Both the IMF report (“Redistribution, Inequality, and Growth,” IMF Discussion Note SDN/14/02, February 2014) and Schneider’s write-up of it conflate “redistribution” with “equality”: They operate from the unstated assumption that inequality is the spontaneous outcome of “the market,” while achieving greater equality requires government intervention in the market to redistribute income counter to this natural market tendency.
These unstated assumptions are of course unremarkable, constituting as they do the core of the official ideology of the big-business, big-government nexus defining the existing capitalist system. The corporate economy’s dominant players have a vested interest in promoting the erroneous assumption that their concentrated wealth and economic power are legitimate because they result from superior performance in “our free market economy” or “our free enterprise system.” And advocates for the regulatory state have a similar vested interest in promoting the equally erroneous assumption that state intervention is necessary to prevent rising concentrations of economic power and disparities of wealth.
But these assumptions are not true. State action to redistribute wealth downward isn’t a corrective to a normal market tendency of inequality — rather, inequality is the result of continual state intervention in the market to distribute wealth upward. The primary function of the state is to enforce the artificial scarcities, artificial property rights, monopolies, entry barriers and cartels by which the economic ruling class extracts its rents — and not only that, but to directly subsidize the operating costs of big business at taxpayer expense. The overwhelming bulk of land rent and corporate profit, and of the plutocracy’s income, are rents on such monopolies enforced by the state.
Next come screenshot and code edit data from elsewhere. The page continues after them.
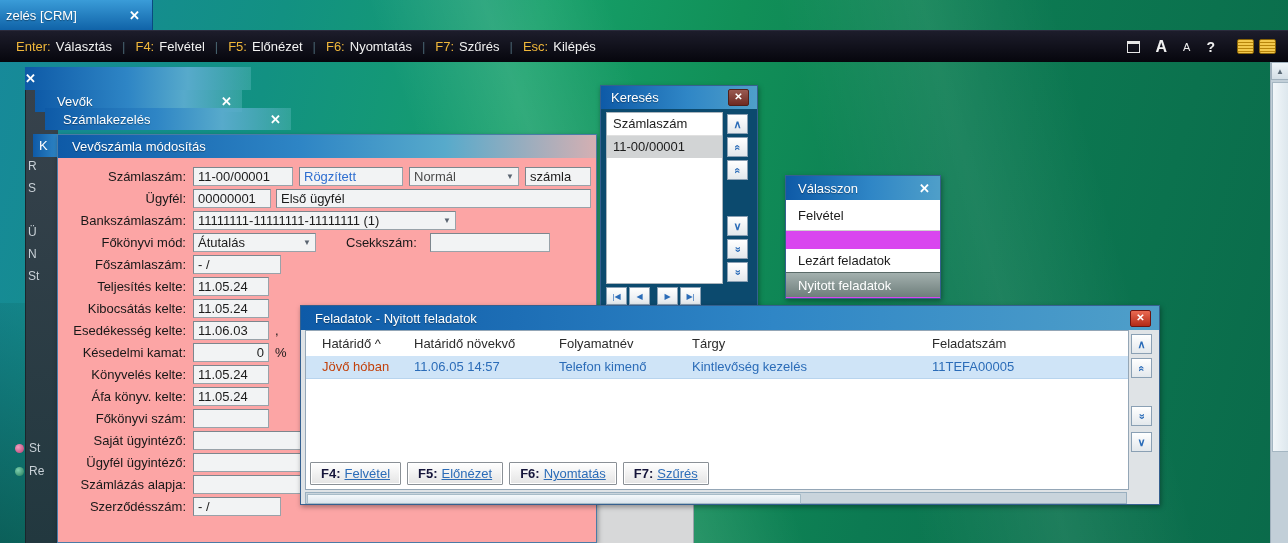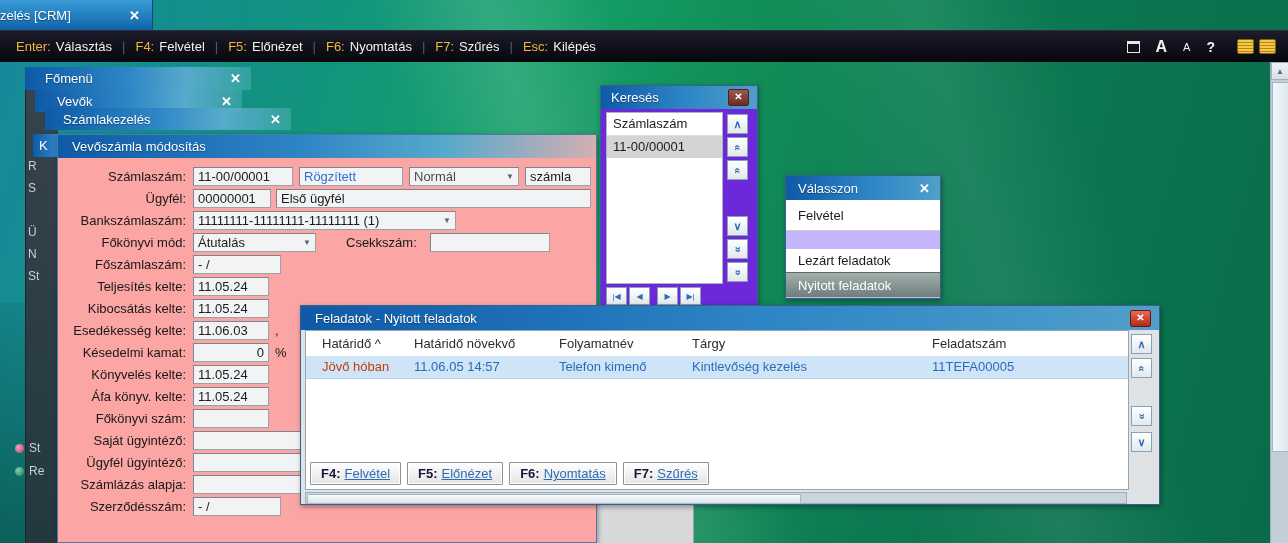--- a/index.html
+++ b/index.html
@@ -11,21 +11,21 @@
   .streak{position:absolute;pointer-events:none}
   .s1{left:250px;top:0;width:700px;height:543px;
     background:linear-gradient(70deg,transparent 35%,rgba(255,255,255,.12) 48%,transparent 62%)}
   .s2{left:700px;top:0;width:588px;height:543px;
     background:linear-gradient(75deg,transparent 30%,rgba(255,255,255,.08) 50%,transparent 68%)}
   .dark-corner{position:absolute;left:0;bottom:0;width:420px;height:240px;
     background:linear-gradient(25deg,rgba(0,40,25,.45),transparent 70%)}
   
   .task-tab{position:absolute;left:0;top:0;width:152px;height:30px;display:flex;align-items:center;
     background:linear-gradient(180deg,#3a9cd8,#1063a8);border-right:1px solid #0a4a80;color:#fff}
-  .task-tab .t{flex:1;padding-left:0;white-space:nowrap;overflow:hidden;text-shadow:0 1px 1px rgba(0,0,0,.4)}
+  .task-tab .t{flex:1;padding-left:6px;white-space:nowrap;overflow:hidden;text-shadow:0 1px 1px rgba(0,0,0,.4)}
   .task-tab .x{margin-right:12px;font-weight:bold;font-size:13px}
   
   .toolbar{position:absolute;left:0;top:30px;width:1288px;height:32px;box-sizing:border-box;
     background:linear-gradient(#1d1d2b,#06060d);border-top:1px solid #2b2b3c;
     display:flex;align-items:center;padding-left:16px;color:#eee}
   .tb-item{display:flex;gap:5px;margin-right:10px;white-space:nowrap;cursor:default}
   .tb-key{color:#f0b73a}
   .tb-lab{color:#f2f2f2}
   .tb-sep{color:#47626f;margin-right:10px}
   .tb-right{margin-left:auto;display:flex;align-items:center;gap:16px;margin-right:12px;color:#f0f0f0}
@@ -81,26 +81,26 @@
   .sbtn{position:absolute;width:21px;height:20px;background:linear-gradient(#ffffff,#e3e8ec);
     border:1px solid #8aa0b4;color:#2b6cb8;font-weight:bold;font-size:11px;
     display:flex;align-items:center;justify-content:center;box-sizing:border-box}
   .sbtn span{display:inline-block;line-height:1}
   .rot-up{transform:rotate(90deg)}
   .rot-down{transform:rotate(-90deg)}
   .navbtn{position:absolute;width:21px;height:18px;background:linear-gradient(#ffffff,#e3e8ec);
     border:1px solid #8aa0b4;color:#2b6cb8;font-size:8px;display:flex;align-items:center;
     justify-content:center;box-sizing:border-box}
   
-  .ker-win{left:600px;top:85px;width:158px;height:226px;background:#6d28d9;border:1px solid #35608f}
+  .ker-win{left:600px;top:85px;width:158px;height:226px;background:#0c4a6e;border:1px solid #35608f}
   .ker-list{position:absolute;left:5px;top:26px;width:115px;height:170px;background:#fff;border:1px solid #aab4bc}
   .ker-head{height:22px;line-height:22px;padding-left:6px;color:#222;border-bottom:1px solid #e0e0e0;white-space:nowrap}
   .ker-row{height:22px;line-height:22px;padding-left:6px;background:#d2d4d5;color:#1b1b1b;white-space:nowrap}
   
-  .val-win{left:785px;top:175px;width:156px;height:124px;background:#c4b5fd;border:1px solid #35608f}
+  .val-win{left:785px;top:175px;width:156px;height:124px;background:#d946ef;border:1px solid #35608f}
   .val-tb{left:0;top:0;width:100%;height:24px}
   .val-item{position:absolute;left:0;width:100%;box-sizing:border-box;display:flex;align-items:center;
     padding-left:12px;background:#fff;color:#1b1b1b}
   .val-item.sel{background:linear-gradient(#a3b0ae,#6e7e7b);color:#fff;border-top:1px solid #5a6a68}
   
   .fel-win{left:300px;top:305px;width:860px;height:200px;background:#dfe3e6;border:1px solid #35608f}
   .fel-tb{left:0;top:0;width:100%;height:24px}
   .fel-content{position:absolute;left:4px;top:24px;width:824px;height:160px;background:#fff;border:1px solid #94a6b6;box-sizing:border-box}
   .fel-header{position:absolute;left:0;top:0;width:100%;height:25px;border-bottom:2px solid #f9a8d4}
   .fl-hcell{position:absolute;top:0;height:25px;line-height:25px;color:#2c2c2c;white-space:nowrap}
@@ -138,21 +138,20 @@
   <span class="frag-lab" style="left:28px;top:181px">S</span>
   <span class="frag-lab" style="left:28px;top:225px">Ü</span>
   <span class="frag-lab" style="left:28px;top:247px">N</span>
   <span class="frag-lab" style="left:28px;top:269px">St</span>
   <span class="dot pink" style="left:15px;top:444px"></span>
   <span class="frag-lab" style="left:29px;top:441px">St</span>
   <span class="dot teal" style="left:15px;top:467px"></span>
   <span class="frag-lab" style="left:29px;top:464px">Re</span>
 
   <div class="titlebar tb-grad" style="left:25px;top:67px;width:226px;height:23px">
-    <span class="wt" style="padding-left:20px">Főmenü</span>
     <span class="wx">✕</span>
   </div>
   <div class="titlebar tb-grad" style="left:35px;top:90px;width:207px;height:22px">
     <span class="wt" style="padding-left:22px">Vevők</span>
     <span class="wx">✕</span>
   </div>
   <div class="titlebar tb-grad" style="left:45px;top:108px;width:246px;height:22px">
     <span class="wt" style="padding-left:18px">Számlakezelés</span>
     <span class="wx">✕</span>
   </div>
What’s normally called “redistribution” is entirely secondary. Because these rents tend to shift income from the classes that must spend money to live to the classes that invest it or save it, corporate capitalism is plagued with a chronic and growing tendency towards overinvestment, excess production capacity and underconsumption. As a result the system is threatened by steadily worsening economic crises and by political radicalization of the lower orders resulting from economic insecurity or outright homelessness and starvation.
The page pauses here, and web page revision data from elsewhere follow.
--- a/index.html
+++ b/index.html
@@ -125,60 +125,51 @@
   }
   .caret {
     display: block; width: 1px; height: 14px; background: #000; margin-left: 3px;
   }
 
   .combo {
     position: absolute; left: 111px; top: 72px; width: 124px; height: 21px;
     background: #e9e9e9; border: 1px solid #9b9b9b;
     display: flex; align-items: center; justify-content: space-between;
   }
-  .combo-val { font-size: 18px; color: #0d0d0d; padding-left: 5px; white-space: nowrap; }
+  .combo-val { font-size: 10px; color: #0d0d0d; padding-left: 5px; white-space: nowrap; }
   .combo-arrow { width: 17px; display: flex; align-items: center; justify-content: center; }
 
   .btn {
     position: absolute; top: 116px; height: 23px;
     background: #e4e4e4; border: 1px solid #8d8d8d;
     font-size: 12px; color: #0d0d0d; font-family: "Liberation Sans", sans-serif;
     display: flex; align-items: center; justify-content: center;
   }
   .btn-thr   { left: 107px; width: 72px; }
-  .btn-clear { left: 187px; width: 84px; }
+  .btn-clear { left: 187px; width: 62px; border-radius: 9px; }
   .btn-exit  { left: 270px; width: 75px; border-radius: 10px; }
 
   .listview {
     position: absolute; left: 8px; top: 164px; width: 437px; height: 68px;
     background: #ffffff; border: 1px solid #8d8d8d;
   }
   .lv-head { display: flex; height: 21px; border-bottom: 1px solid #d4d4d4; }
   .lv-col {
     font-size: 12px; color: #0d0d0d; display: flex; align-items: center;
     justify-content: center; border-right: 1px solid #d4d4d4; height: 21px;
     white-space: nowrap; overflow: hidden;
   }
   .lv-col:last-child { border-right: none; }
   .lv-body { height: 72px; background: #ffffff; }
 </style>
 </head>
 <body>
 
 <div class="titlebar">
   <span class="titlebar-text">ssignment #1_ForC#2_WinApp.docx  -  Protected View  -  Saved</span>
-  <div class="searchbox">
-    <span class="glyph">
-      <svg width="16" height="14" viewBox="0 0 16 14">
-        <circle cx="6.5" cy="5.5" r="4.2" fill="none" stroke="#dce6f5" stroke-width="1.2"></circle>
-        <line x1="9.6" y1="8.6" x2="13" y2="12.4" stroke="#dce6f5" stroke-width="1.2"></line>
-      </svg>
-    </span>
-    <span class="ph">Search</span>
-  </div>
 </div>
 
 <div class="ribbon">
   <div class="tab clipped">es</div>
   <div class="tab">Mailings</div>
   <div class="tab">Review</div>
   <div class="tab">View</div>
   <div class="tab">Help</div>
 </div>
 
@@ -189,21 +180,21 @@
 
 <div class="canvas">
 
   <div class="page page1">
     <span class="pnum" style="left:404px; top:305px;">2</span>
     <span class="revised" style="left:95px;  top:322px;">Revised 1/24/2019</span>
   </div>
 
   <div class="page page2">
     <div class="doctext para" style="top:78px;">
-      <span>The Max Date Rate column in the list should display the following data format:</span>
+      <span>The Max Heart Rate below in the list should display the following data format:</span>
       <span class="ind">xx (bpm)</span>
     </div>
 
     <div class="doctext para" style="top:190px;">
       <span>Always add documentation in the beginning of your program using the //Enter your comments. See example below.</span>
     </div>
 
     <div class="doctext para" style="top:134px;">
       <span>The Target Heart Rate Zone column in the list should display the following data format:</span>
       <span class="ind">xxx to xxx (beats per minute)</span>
Progressive taxation and the welfare state — to the modest extent that they actually exist — involve taking a small fraction of the income that’s redistributed upward, and shifting it back downward to prevent politically destabilizing levels of poverty among the poorest of the underclass and increase popular purchasing power enough to reduce idle industrial capacity. Income “redistributed” through food stamps, welfare and the like is an order of magnitude (at least) less than that originally redistributed upward by the state to landlords, capitalists, usurers, holders of “intellectual property” and other monopolies, and senior corporate management and the administrative classes. It’s the equivalent of a mugger hand his victim cab fare so she can get home safely, keep working and make more money for future muggings.
So so-called downward “redistribution” is just a secondary corrective to the state’s previous upward redistribution of income. The only truly just solution is to eliminate the upward redistribution in the first place, letting market competition and voluntary cooperation destroy the rentier incomes of our corporate ruling class.